Place de Barcelone is a leafy area of well-to-do retired Parisians, working professionals and its share of shops and restaurants, but without the near 24-hour bustle of the 5th and 6th. I use the number 10 metro line back to where the action is, and in the opposite direction is a direct train to Versailles, where I will travel to on occasion to the U of I's school there.

Bridge Over Seine River

Street Performers, Paris

September 27, 2010
I guess I'm acclimated now. With all the touristy stuff in Paris out of the way and the best of the weather behind us, it's time to begin what I came here for. I have to admit that I've struggled with getting started and figuring out a first step beyond an intent to visit Scandinavia first, before it gets too cold. My original intinerary had me leaving for Oslo on September 23rd, but that went away when I scaled back my 31-city plan in the wake of the exchange rate hit I'm taking on the dollar, with the school's blessing.
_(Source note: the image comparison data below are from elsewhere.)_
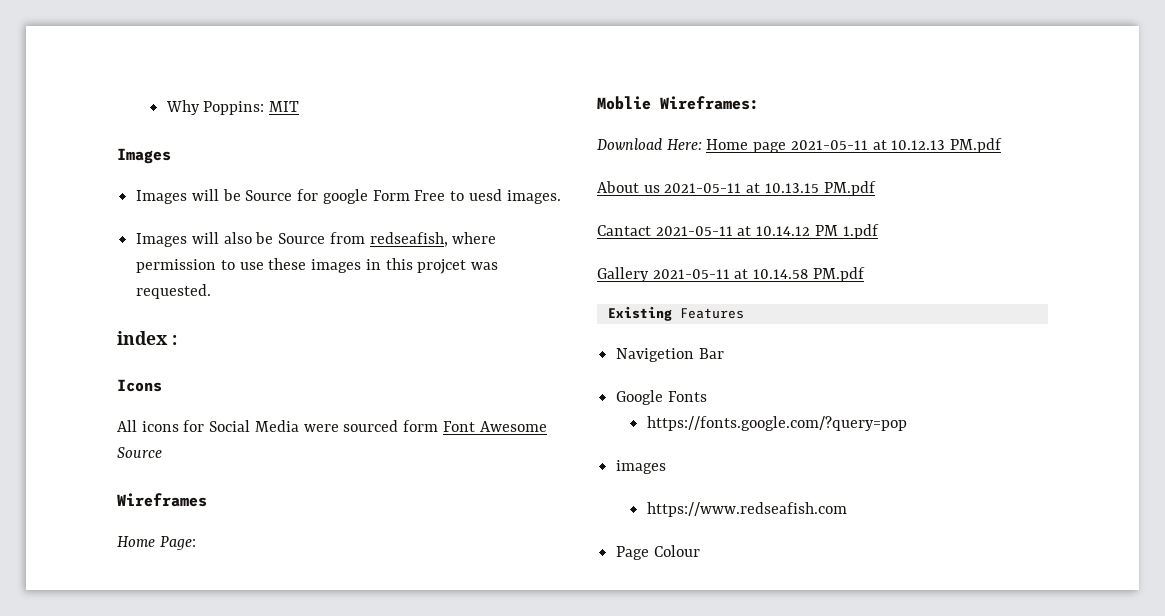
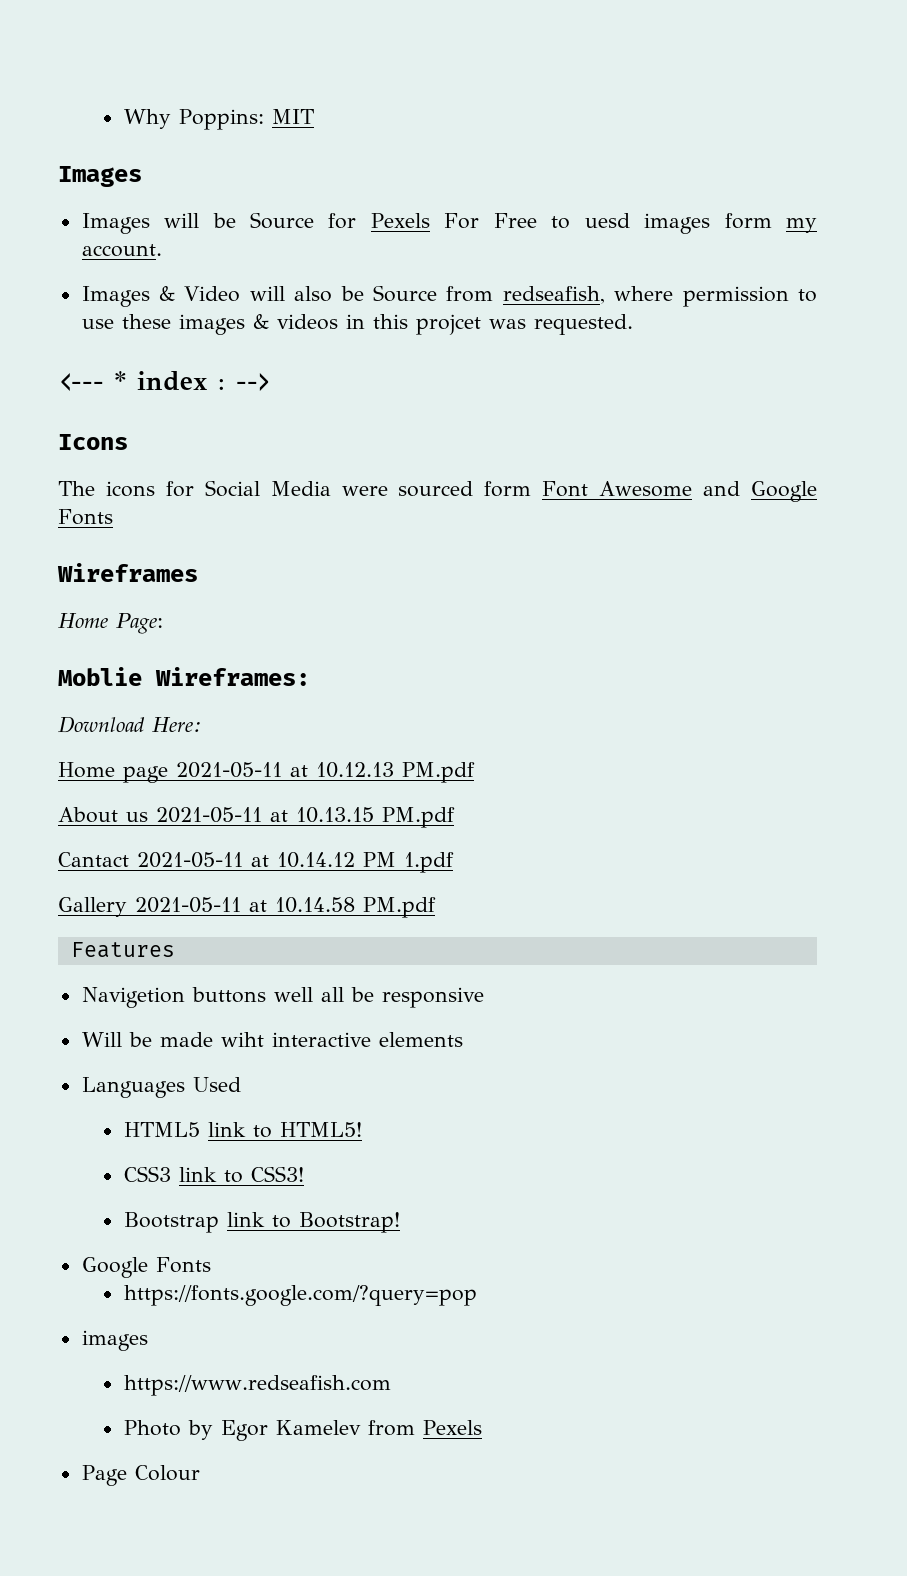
[322,189,410,204] google Form -> [370,213,480,229] Pexels For
[506,190,561,204] [136,233,188,247] images. // Images -> [644,213,818,234] [81,244,162,257] [81,286,241,307] images form my account. // Images & Video
(362, 266) none -> [252,314,338,330] & videos
(212, 291) none -> [58,371,126,391] <--- *
(177, 340) none -> [236,373,271,391] -->
[117,420,137,432] All -> [58,481,95,496] The
[117,447,162,458] Source -> [703,481,818,502] [58,509,113,525] and Google Fonts
(702, 144) none -> (202, 724) //
[607,306,672,321] Existing -> (436, 907) none
[698,348,724,359] Bar -> [191,987,484,1008] [81,1032,463,1047] [81,1077,241,1098] [123,1122,362,1138] [123,1166,304,1183] [123,1212,400,1233] buttons well all be responsive // Will be made wiht interactive elements // Languages Used // HTML5 link to HTML5! // CSS3 link to CSS3! // Bootstrap link to Bootstrap!
(847, 509) none -> [123,1420,482,1441] // Photo by Egor Kamelev from Pexels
Last night I watched the Colts/Broncos game at The Princess and the Frog, a Franco-Anglo pub in St Germain Des Pres, and encountered a group of four Norweigians on, yes - a cognac tasting tour. Unlike Parisians, almost all Norweigians speak English, and it was a great shot in the arm to for once have a conversation in the native tongue, especially since mon Francois nes pas tres bon. I gathered a lot of good information about what to expect in Norway, best travel arrangements, and the like, and came away inspired to go on and get the first excursion started, which will include Oslo, Stockholm, Copenhagen, and maybe Malmo, Sweden, where Calatrava's "turning torso" tower stands. Helsinki and St. Petersburg are out. My friends from Bergen, Norway advised that while you can get to Oslo by train from Paris, flying is the way to go. So I'm thinking of backtracking by train to my first destination and trying to figure where I'd enjoy visiting twice. My hunch is Stockholm or Copenhagen, but this may mean two flights instead of one. The four Nords, who names I did not get, wanted to know if I was a famous architect, knew that Michael Jackson was from Indiana, and warned me about the hookers and dealers in Oslo.